El tercer disco de la cantante radicada en Brooklyn es posiblemente su favorito. Menos standards que sus discos previos con el sello Verve y más canción latinoamericana procesada por mentes brillantes como el pianista Jason Lindner. Su nueva casa discográfica para 2004, Maxjazz, le dio todas las libertades de concepto a la chilena y ella no las desaprovechó.

 

 

 

 

 

Gabriel Puentes

Trío (2004)

Otro de los músicos que viven en el extranjero es el baterista Gabriel Puentes. Ya tiene tres discos editados en el coliderazgo de bandas. Toca en las dos costas de Estados Unidos y en Europa. Pero en Chile sólo lo conocen unos pocos aficionados. Exquisito tratamiento de la música a trío acústico y con sidemen mexicanos.

 

 

 

 

Gonzalo Palma

Los ojos de Claudia (2004)

Desde Valparaíso apareció este pianista, uno de los músicos más comprometidos con el jazz para trío acústico. Grabó con músicos del enclave portuario un set de composiciones originales. Anote dos nombres: Marcelo Córdova en el bajo destrastado y Ariel "Yelo" Aguirre en la batería).

 

 

 

 

Jorge Díaz

Club de Tobi (2004)

Uno de los tres guitarristas eléctricos de los 90 editó su primer disco de lleno en el jazz fusión. La cofradía de sidemen que lo acompaña bien sabe de qué va su música de arreglos y solos preciosistas. Son los miembros de un club muy particular: Hugo Díaz (violín eléctrico), Lautaro Quevedo (piano eléctrico), Hugo Rojas (bajo eléctrico). Todo aquí es eléctrico.

 

 

 

 

Myriam O

Myriam O (2004)

El segundo álbum de esta "lady crooner" está mejor acabado que el primero. Lógico, Myriam O tiene aquí muchas actuaciones encima, participaciones en festivales, una banda completa a su espalda y mayor conocimiento del lenguaje del swing.

 

 

 

 

Navarrete-Baeza

Lugares, personas (2004)

El primer disco del sello independiente Vértice fue todo un acierto. Sólo música improvisada y libre que ayudó a otros jazzistas chilenos a expresarse de formas menos convencionales.

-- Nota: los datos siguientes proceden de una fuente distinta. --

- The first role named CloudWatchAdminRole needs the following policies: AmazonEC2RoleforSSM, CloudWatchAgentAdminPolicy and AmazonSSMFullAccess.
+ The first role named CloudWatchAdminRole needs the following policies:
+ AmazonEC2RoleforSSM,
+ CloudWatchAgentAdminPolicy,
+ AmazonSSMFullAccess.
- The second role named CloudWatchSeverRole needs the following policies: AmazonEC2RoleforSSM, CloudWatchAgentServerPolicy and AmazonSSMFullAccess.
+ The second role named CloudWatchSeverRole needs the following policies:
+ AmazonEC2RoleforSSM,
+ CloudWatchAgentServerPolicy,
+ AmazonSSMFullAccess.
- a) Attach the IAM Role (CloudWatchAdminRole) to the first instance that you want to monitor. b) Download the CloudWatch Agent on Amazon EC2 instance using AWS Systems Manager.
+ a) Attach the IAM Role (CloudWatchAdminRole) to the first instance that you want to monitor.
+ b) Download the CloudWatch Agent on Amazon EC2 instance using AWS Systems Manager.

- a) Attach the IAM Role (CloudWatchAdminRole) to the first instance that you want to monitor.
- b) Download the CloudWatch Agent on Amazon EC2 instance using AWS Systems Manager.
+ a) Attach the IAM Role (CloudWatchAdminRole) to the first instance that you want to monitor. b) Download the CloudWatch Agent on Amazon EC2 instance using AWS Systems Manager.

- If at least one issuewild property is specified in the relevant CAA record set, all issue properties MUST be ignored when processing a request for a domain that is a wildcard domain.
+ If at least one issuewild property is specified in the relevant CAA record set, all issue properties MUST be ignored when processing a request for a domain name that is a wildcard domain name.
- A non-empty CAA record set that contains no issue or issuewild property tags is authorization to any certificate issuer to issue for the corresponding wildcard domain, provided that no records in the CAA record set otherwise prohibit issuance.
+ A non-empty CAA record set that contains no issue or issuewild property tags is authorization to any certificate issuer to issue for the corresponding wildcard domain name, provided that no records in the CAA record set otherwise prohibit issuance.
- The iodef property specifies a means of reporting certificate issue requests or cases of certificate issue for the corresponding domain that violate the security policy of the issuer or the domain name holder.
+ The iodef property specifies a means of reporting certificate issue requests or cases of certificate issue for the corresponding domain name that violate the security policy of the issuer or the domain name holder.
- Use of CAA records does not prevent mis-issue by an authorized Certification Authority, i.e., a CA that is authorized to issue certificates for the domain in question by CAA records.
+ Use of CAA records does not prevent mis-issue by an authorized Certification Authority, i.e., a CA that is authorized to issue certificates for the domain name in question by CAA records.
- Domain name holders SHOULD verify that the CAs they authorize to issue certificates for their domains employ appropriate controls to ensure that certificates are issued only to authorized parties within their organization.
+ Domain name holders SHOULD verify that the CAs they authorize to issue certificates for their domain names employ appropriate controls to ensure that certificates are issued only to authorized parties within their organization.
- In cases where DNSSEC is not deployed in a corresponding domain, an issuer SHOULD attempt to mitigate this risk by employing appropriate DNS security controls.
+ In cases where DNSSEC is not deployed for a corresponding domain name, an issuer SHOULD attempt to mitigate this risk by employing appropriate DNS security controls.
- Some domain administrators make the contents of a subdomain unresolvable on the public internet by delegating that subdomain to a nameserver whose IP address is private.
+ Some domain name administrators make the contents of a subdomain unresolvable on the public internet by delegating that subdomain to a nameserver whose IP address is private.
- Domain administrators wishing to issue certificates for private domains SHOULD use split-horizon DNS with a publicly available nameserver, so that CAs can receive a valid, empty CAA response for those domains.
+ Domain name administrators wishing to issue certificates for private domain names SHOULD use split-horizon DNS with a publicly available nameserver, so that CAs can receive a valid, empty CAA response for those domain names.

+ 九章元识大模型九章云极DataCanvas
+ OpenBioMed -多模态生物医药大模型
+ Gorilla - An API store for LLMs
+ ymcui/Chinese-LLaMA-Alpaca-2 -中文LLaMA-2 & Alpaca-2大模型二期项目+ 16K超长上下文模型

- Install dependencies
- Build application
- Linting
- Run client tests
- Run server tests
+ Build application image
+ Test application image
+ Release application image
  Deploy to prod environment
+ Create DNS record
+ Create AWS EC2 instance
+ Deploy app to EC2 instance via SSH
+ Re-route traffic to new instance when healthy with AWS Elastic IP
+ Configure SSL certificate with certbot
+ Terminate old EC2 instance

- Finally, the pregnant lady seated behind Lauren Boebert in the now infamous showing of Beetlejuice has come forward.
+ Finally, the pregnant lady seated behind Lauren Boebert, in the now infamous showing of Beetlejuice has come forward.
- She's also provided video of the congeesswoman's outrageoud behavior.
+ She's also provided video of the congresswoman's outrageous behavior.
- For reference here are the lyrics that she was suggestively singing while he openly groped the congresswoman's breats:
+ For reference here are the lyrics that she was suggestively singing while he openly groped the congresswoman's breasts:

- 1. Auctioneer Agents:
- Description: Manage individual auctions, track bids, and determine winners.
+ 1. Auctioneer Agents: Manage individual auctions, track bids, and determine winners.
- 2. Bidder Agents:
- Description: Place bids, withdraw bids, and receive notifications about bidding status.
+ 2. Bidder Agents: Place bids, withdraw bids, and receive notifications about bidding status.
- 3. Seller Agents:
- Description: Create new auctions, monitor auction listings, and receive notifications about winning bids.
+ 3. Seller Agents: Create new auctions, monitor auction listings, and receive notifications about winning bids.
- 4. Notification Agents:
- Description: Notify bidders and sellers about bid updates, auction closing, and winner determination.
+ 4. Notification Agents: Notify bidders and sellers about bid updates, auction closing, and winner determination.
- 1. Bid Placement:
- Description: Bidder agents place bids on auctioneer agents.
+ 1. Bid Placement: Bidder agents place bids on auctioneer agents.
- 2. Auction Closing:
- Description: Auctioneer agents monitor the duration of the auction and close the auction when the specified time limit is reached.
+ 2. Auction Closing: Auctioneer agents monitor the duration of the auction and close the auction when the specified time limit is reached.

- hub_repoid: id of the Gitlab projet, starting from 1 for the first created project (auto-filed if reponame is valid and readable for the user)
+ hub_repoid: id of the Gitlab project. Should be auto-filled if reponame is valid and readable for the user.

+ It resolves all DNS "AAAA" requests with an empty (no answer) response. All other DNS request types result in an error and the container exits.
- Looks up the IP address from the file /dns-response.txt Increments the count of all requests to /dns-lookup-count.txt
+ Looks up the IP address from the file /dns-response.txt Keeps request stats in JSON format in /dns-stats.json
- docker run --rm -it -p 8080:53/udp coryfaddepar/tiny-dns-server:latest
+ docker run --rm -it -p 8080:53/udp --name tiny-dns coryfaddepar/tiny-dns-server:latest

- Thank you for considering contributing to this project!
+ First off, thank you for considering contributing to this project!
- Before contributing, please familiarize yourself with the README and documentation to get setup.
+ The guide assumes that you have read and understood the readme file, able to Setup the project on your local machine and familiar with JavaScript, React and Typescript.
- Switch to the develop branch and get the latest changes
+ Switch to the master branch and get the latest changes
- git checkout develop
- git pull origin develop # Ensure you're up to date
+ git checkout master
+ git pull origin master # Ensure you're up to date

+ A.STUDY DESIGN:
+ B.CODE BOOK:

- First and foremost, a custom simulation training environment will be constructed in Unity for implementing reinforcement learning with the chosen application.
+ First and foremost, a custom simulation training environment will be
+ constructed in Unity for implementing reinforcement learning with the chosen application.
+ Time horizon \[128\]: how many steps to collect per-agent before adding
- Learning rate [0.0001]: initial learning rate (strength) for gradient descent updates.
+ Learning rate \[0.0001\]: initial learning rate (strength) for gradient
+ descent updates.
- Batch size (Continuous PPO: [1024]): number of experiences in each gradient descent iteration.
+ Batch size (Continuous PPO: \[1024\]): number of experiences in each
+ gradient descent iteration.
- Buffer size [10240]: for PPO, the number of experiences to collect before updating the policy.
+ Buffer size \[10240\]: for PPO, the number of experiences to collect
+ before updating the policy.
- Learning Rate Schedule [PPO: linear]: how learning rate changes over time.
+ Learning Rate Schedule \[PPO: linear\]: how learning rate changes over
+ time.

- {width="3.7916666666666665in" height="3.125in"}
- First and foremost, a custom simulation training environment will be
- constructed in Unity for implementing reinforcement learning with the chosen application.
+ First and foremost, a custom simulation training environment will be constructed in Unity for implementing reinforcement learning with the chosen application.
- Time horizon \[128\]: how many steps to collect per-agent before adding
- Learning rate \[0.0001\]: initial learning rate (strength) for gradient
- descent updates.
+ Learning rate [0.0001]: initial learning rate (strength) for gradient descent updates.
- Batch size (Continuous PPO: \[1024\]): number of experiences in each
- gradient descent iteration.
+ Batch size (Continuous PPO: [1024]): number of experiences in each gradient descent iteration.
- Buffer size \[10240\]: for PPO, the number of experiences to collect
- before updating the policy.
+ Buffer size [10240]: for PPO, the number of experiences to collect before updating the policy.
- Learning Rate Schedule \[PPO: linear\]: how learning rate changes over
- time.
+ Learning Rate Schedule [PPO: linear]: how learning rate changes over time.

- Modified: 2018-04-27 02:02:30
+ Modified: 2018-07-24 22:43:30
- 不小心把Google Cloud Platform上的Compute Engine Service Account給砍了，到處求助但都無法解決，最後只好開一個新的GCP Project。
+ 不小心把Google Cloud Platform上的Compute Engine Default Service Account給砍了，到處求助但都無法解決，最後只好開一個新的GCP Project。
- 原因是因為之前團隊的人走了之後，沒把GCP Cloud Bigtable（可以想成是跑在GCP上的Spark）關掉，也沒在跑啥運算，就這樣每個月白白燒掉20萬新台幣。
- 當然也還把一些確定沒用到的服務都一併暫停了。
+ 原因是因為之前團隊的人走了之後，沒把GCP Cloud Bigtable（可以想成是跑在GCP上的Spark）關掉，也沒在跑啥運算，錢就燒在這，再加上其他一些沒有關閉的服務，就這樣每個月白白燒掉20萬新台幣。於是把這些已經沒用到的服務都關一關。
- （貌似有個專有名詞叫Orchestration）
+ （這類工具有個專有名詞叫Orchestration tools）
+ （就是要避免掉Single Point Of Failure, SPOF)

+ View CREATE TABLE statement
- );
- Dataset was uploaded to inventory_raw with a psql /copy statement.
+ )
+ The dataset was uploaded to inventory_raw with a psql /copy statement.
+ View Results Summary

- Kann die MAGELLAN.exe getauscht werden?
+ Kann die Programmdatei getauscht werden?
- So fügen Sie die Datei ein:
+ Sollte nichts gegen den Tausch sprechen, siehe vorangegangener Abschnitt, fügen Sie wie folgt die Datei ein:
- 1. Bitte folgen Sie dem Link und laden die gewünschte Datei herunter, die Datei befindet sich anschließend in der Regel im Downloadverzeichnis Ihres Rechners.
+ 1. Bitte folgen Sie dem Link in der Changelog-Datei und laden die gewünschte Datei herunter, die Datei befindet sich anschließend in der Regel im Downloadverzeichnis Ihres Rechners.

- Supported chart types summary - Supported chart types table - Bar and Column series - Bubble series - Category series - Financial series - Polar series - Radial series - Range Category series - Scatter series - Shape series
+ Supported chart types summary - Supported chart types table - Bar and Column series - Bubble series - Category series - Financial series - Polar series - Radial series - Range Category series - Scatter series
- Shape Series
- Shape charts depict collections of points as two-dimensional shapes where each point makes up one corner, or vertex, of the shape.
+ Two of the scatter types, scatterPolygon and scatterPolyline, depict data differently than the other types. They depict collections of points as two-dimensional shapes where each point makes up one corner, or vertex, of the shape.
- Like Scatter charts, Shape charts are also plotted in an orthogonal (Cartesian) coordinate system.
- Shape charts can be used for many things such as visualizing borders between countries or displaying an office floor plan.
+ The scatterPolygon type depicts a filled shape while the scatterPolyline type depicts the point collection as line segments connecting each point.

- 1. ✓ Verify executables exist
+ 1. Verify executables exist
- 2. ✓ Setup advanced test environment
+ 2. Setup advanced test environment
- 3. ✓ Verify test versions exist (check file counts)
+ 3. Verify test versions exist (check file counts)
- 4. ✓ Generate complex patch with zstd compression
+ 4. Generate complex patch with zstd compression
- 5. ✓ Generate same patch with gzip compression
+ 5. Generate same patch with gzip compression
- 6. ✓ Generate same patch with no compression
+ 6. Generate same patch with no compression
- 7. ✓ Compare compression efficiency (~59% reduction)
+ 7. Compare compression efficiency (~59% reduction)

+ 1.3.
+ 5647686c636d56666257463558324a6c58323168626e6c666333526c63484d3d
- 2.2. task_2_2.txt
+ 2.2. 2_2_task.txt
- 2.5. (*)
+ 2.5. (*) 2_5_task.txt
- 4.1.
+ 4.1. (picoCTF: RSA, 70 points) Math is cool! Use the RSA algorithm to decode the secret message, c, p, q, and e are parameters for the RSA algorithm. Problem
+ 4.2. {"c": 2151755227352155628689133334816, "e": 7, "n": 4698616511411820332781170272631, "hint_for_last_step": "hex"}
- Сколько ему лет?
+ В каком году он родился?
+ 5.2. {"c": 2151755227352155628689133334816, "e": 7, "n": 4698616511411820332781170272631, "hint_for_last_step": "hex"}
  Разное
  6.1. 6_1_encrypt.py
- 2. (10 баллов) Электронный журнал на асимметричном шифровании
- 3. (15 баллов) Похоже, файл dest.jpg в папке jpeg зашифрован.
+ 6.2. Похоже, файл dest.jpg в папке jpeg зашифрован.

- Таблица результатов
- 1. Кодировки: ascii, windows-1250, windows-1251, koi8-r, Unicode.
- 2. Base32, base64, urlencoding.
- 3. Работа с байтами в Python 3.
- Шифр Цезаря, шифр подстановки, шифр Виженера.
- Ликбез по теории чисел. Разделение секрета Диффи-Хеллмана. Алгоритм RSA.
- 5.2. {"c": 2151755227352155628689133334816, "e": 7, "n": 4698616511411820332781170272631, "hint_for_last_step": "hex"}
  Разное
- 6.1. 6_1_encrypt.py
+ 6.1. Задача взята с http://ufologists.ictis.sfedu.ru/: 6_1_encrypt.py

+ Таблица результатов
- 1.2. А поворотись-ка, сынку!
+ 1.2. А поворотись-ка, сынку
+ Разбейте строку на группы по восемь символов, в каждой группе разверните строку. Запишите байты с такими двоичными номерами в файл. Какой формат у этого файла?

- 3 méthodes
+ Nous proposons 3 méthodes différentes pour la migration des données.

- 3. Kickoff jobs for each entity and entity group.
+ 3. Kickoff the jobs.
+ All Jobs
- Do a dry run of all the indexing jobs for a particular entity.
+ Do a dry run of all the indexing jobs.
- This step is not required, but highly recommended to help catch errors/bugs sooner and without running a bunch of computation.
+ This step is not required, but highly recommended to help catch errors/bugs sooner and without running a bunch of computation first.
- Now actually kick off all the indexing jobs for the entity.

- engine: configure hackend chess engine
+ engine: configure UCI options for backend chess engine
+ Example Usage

Andy Baeza (batería) y Daniel Navarrete (contrabajo) encabezan este cuarteto y con Lugares, personas editan su segundo disco en un mismo año.

 

 

 

 

Chilejazz Quinteto

Perdidos en Londres (2004)

Originalmente ésta iba a ser una nueva versión del quinteto de Cuturrufo, pero dada la categoría de los sidemen se convirtió en una all stars: junto al trompeta coquimbano, van de viaje Ignacio González (saxo alto), Federico Dannemann (guitarra), Rodrigo Galarce (contrabajo) y Carlos Cortés (batería). Extraviaron la brújula en las calles de King’s Cross / St. Pancras. Sólo la recuperaron en los clubes de jazz londinenses.

 

 

 

Agustín Moya

Doble viaje (2005)

Uno de los discos más esperados del año, porque representaba en gran parte a la generación actual del jazz chileno. Detrás del saxo tenor de Agustín Moya, reman a ritmo de galera romana una sección rítmica de categoría y alcurnia entre los nuevos bopers: Nicolás Vera (guitarra), Pablo Menares (contrabajo) y Félix Lecaros (batería). La música se funde entre el bop moderno como combustible, la exploración como rumbo y el esprítitu de la música contemoránea como meta. Y además un ajustado diseño para el arte gráfico.